[ceph-users] Re: Doubled numbers of PGs from 8192 to 16384 - backfill bottlenecked

Anthony D'Atri Tue, 29 Apr 2025 13:53:56 -0700


> 
> In order to get our PG sizes better aligned we doubled the number of PGs on 
> the pool with the largest PG size. The pool is HDD with DB/WAL on SATA SSD 
> and HDD sizes between 2TB and 20TB and PG size was ~140GB before the doubling.

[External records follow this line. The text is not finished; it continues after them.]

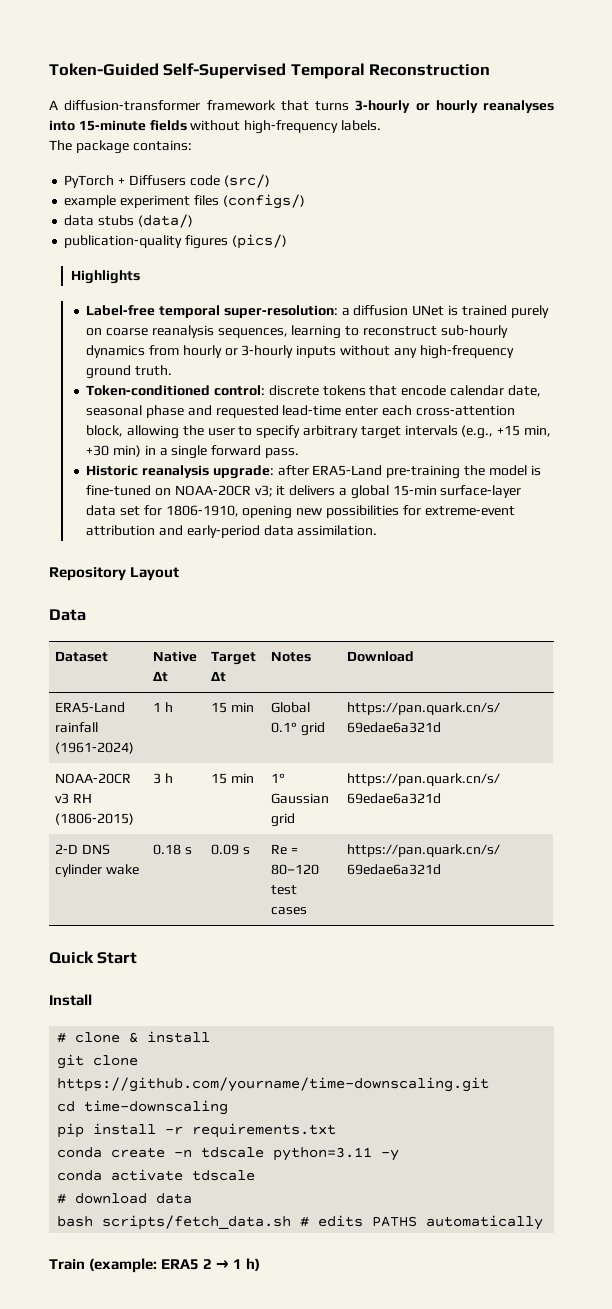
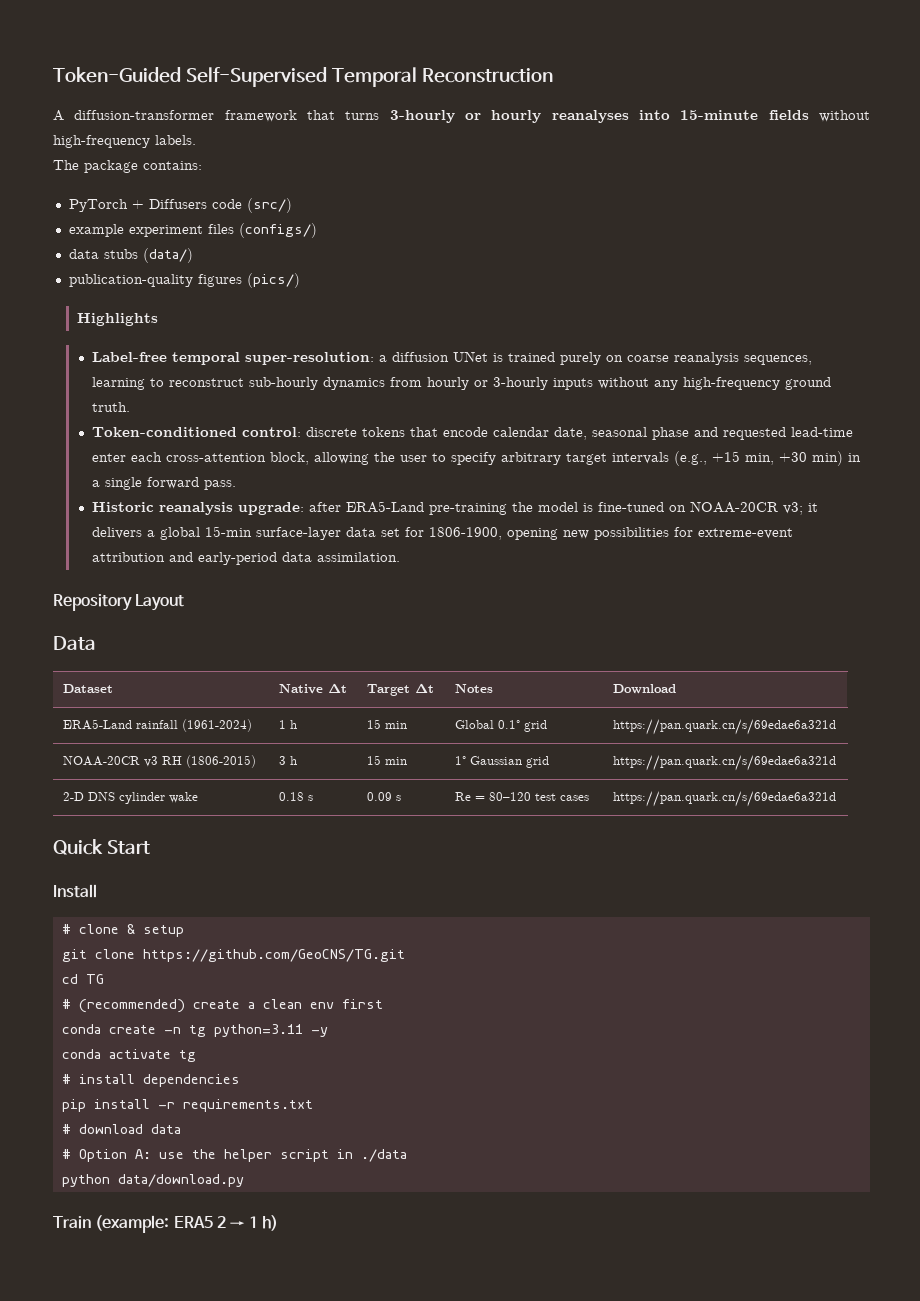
- Historic reanalysis upgrade: after ERA5‑Land pre‑training the model is fine‑tuned on NOAA‑20CR v3; it delivers a global 15‑min surface‑layer data set for 1806‑1910, opening new possibilities for extreme‑event attribution and early‑period data assimilation.
+ Historic reanalysis upgrade: after ERA5‑Land pre‑training the model is fine‑tuned on NOAA‑20CR v3; it delivers a global 15‑min surface‑layer data set for 1806‑1900, opening new possibilities for extreme‑event attribution and early‑period data assimilation.
- # clone & install
+ # clone & setup
- git clone https://github.com/yourname/time-downscaling.git
+ git clone https://github.com/GeoCNS/TG.git
- cd time-downscaling
+ cd TG
+ # (recommended) create a clean env first
+ conda create -n tg python=3.11 -y
+ conda activate tg
+ # install dependencies
  pip install -r requirements.txt
- conda create -n tdscale python=3.11 -y
- conda activate tdscale
  # download data
- bash scripts/fetch_data.sh # edits PATHS automatically
+ # Option A: use the helper script in ./data
+ python data/download.py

Please send `ceph osd dump | grep pool`

> 
>    osd: 576 osds: 576 up (since 2h), 576 in (since 3d); 8767 remapped pgs
> 
>    pools:   18 pools, 25249 pgs
>    objects: 683.85M objects, 1.6 PiB
>    usage:   2.7 PiB used, 1.9 PiB / 4.5 PiB avail
>    pgs:     842769842/3951610673 objects misplaced (21.327%)
>             16481 active+clean
>             8762  active+remapped+backfill_wait
>             6     active+remapped+backfilling

Are you *sure* that you have both the mclock override enabled and the op 
scheduler set to wpq at the proper scope?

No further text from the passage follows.